What Do You Do When You Receive a Warning Letter?
The Federal Motor Carrier Safety Administration (FMCSA) sends out warning letters as a way to give vehicle operators a chance to improve their safety performance and compliance without further intervention that includes investigations. At https://ai.fmcsa.dot.gov/sms/, the FMCSA will continue to monitor your safety performance and compliance through its Safety Measurement System (SMS). They encourage receivers to read their letters carefully because they identify your company’s specific safety performance and compliance problems. This also explains how to access your safety record and outlines what will happen if your company’s safety performance and compliance don’t improve.
After you receive the letter, you need to know that you do not need to respond directly. If you are a motor carrier, you should always be checking your SMS data regularly as you want to avoid the additional interventions they may throw at you if things do not improve. These interventions may result in fines and suspension or revocation of your company’s operating authority. The FMCSA organizes the SMS data into seven Behavior Analysis and Safety Improvement Categories (BASICs), which are used to prioritize motor carriers for warning letters and other interventions. These BASICs include:
- Unsafe Driving: Speeding, reckless driving, improper lane change, inattention, and no seatbelts
- Crash Indicator: Histories of crash involvement that aren’t public
- Hours of Service Compliance: Noncompliance with HOS regulations, including logbooks
- Vehicle Maintenance: Brakes, lights, defects, failure to make required repairs
- Controlled Substances and Alcohol: Use and possession of controlled substances and alcohol
- Hazardous Materials Compliance: Leaking containers, improper packaging, and/or placarding not in public
- Driver Fitness: Invalid license, medically unfit to operate a CMV
Batches of Warning Letters
In 2010, the FMCSA started distributing their initial batch of 23,000 warning letters. This was done initially as the FMCSA agency’s interventions in its new program. Boyd Stephenson, who was a manager of safety and security for American Trucking Associations, confirmed that over a matter of months, at least 50,000 warning letters would be distributed. Based on FMCSA statistics that counted 650,000 carriers, nearly 8% of carriers were set to be given warning letters.

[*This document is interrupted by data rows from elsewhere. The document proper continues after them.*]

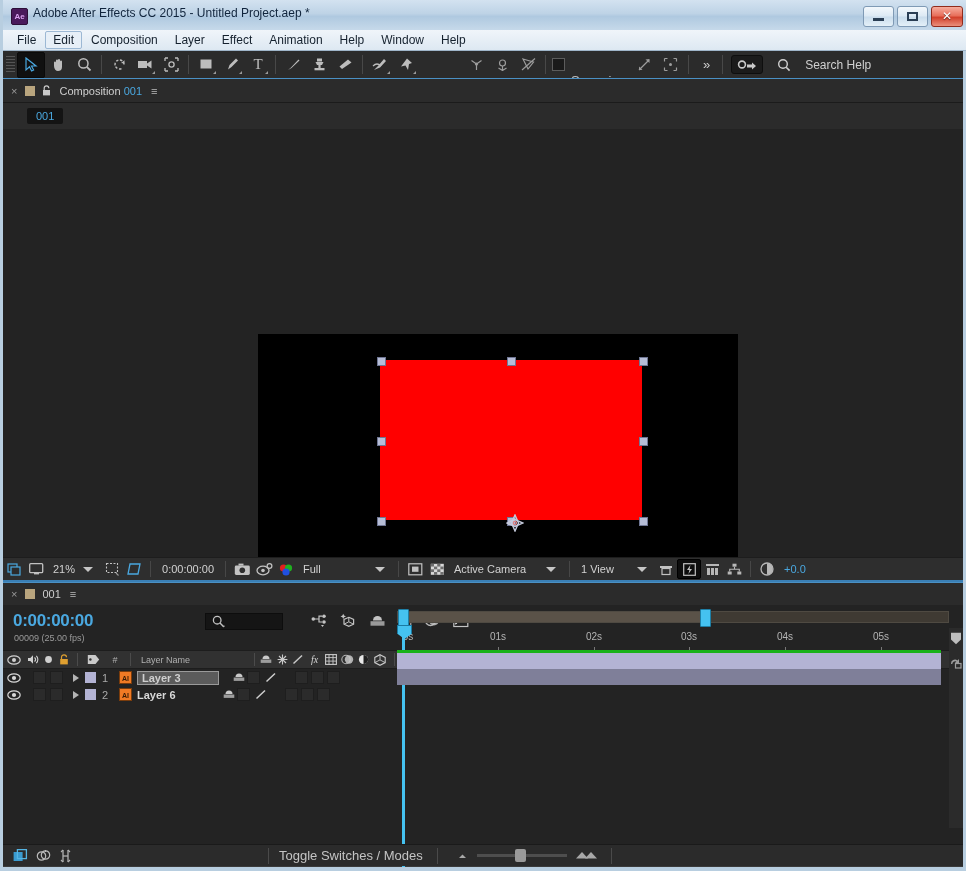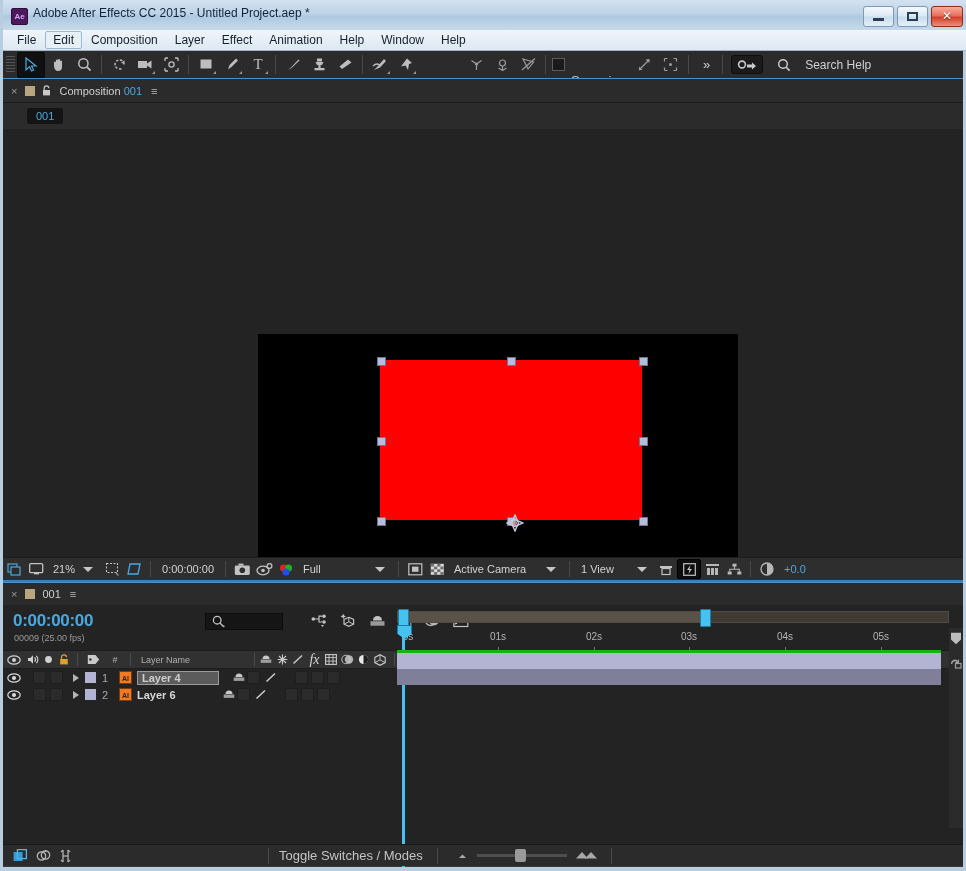--- a/index.html
+++ b/index.html
@@ -641,7 +641,7 @@
           </svg>
       </span>
       <span class="lh-cell" style="width:17px">
-        <span style="font-family:'Liberation Serif',serif;font-style:italic;font-size:14px;color:#d4d4d4;">fx</span>
+        <span style="font-family:'Liberation Serif',serif;font-style:italic;font-size:10px;color:#d4d4d4;">fx</span>
       </span>
       <span class="lh-cell" style="width:16px">
         <svg width="12" height="11" viewBox="0 0 12 11">

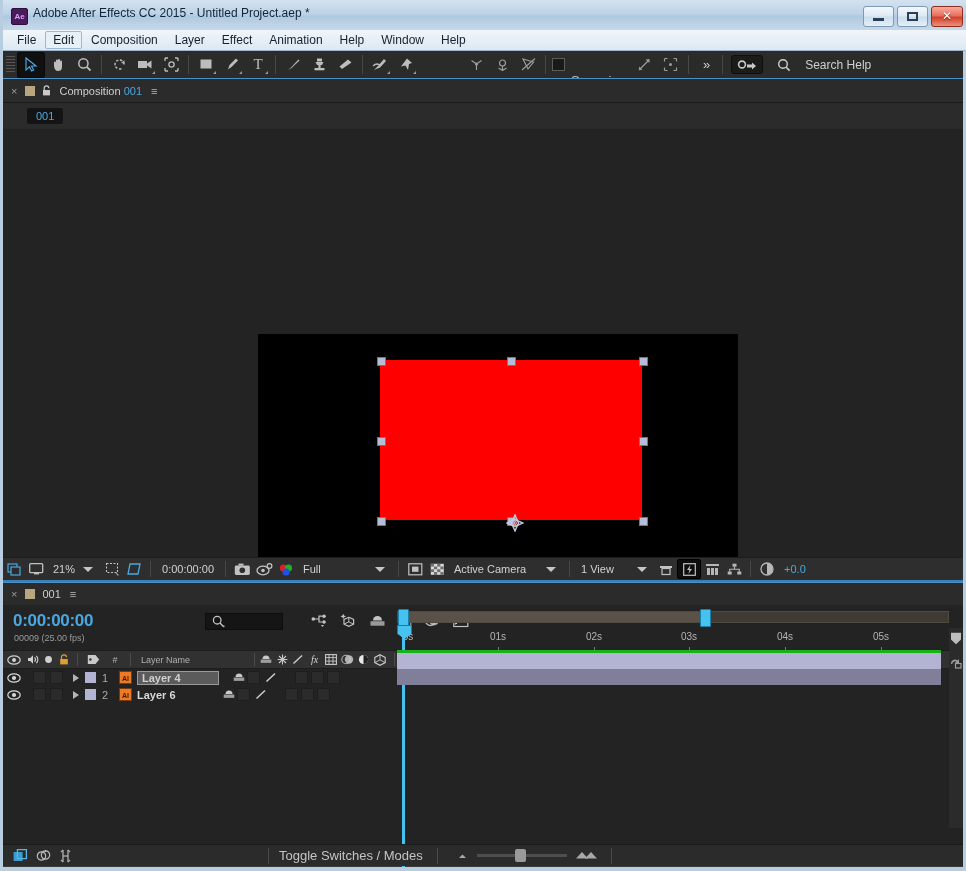--- a/index.html
+++ b/index.html
@@ -690,7 +690,7 @@
         <span style="width:5px"></span>
         <span class="ai-ic">AI</span>
         <span style="width:5px"></span>
-        <span class="lname edit" style="width:72px">Layer 4</span>
+        <span class="lname edit" style="width:72px">Layer 3</span>
         <span style="width:12px"></span>
         <span class="lh-cell" style="width:16px">
           <svg width="12" height="11" viewBox="0 0 12 11">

Analyzing Data and Taking Action to Improve Safety
When somebody receives a warning letter, the first step they should take to reduce violations and improve their fleet’s standards is to determine the source of the violations. They must then tailor their response accordingly. After driver violation data is analyzed, it’s then time to take initiative and address the violations that have occurred and reduce the number of violations that occur. Interventions may be implemented and the intensity of these interventions are up to the driver and fleet managers. It all depends specifically upon the severity and number of a driver’s violations in general.
Warning letters should be taken very seriously, as the FMCSA and its state partners work vigorously to commit to safety, because lives depend on it. You can learn how to improve safety through the Safety Measurement Cycle, a diagnostic process that Safety Investigators will use to correct practices that can lead to noncompliance in each BASIC. By learning more about how to stay safe, you are helping yourself and others that you share the roads with.